## [TASK TO COMPLETE]
Below are entries; output exactly the lines from the one with "方法3：从Chrome Web Store安装（尚未发布）" to the one with "- GitHub Issues: https://github.com/aiguozhi123456/Monica/issues", both included, and nothing else.

## [TASK MATERIAL]

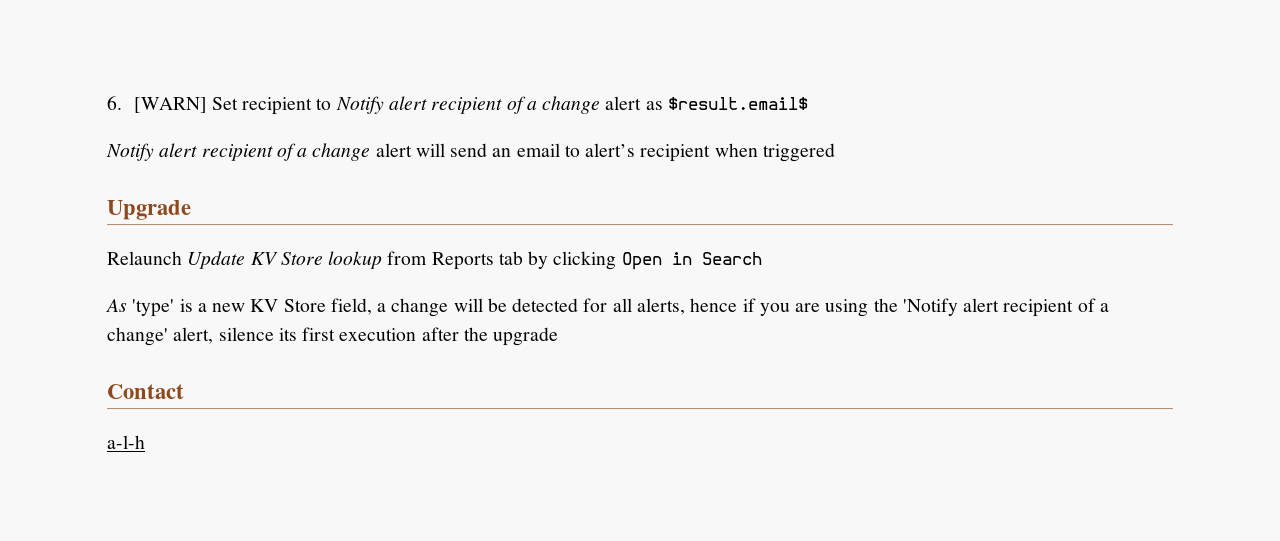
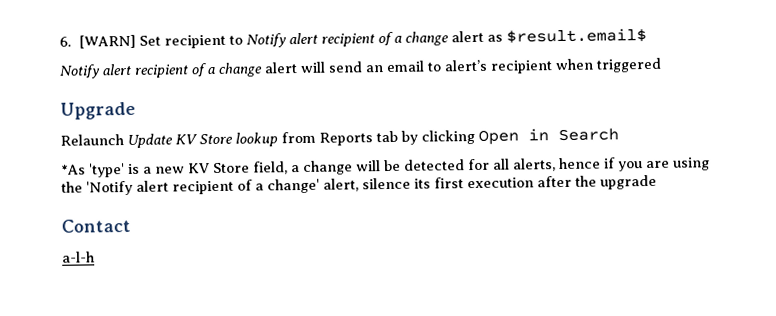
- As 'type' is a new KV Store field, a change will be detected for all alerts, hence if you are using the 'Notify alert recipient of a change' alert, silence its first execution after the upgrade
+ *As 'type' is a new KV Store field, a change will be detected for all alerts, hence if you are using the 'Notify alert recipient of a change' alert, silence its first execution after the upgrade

* * *

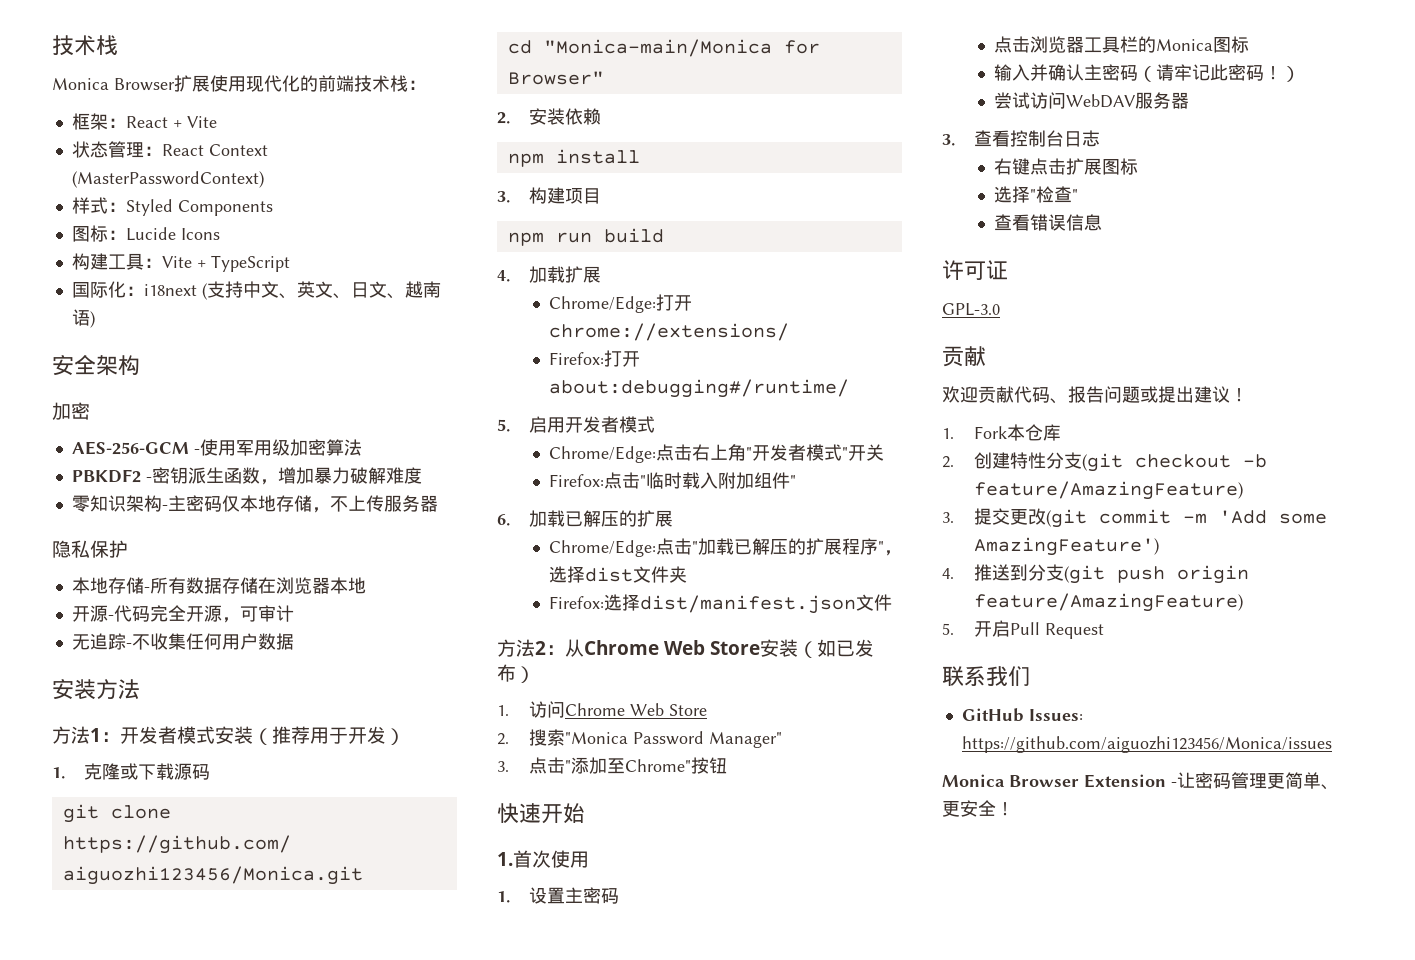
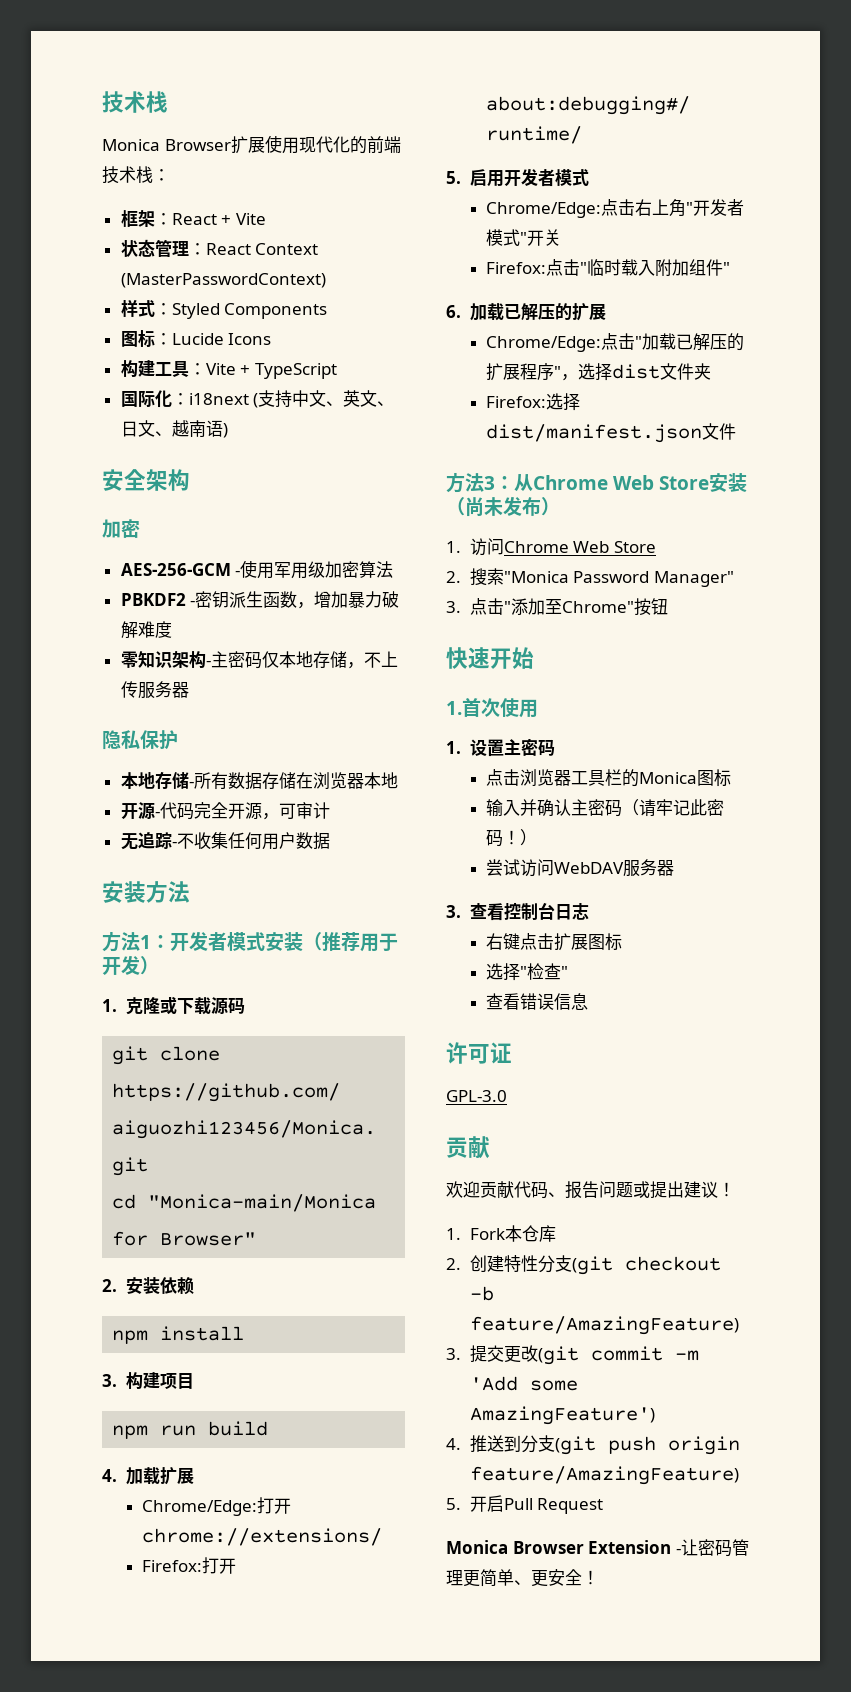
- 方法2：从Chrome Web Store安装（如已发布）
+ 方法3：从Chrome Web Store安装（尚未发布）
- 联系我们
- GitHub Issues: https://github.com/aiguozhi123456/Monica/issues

## [EXPECTED OUTPUT]
+ 方法3：从Chrome Web Store安装（尚未发布）
- 联系我们
- GitHub Issues: https://github.com/aiguozhi123456/Monica/issues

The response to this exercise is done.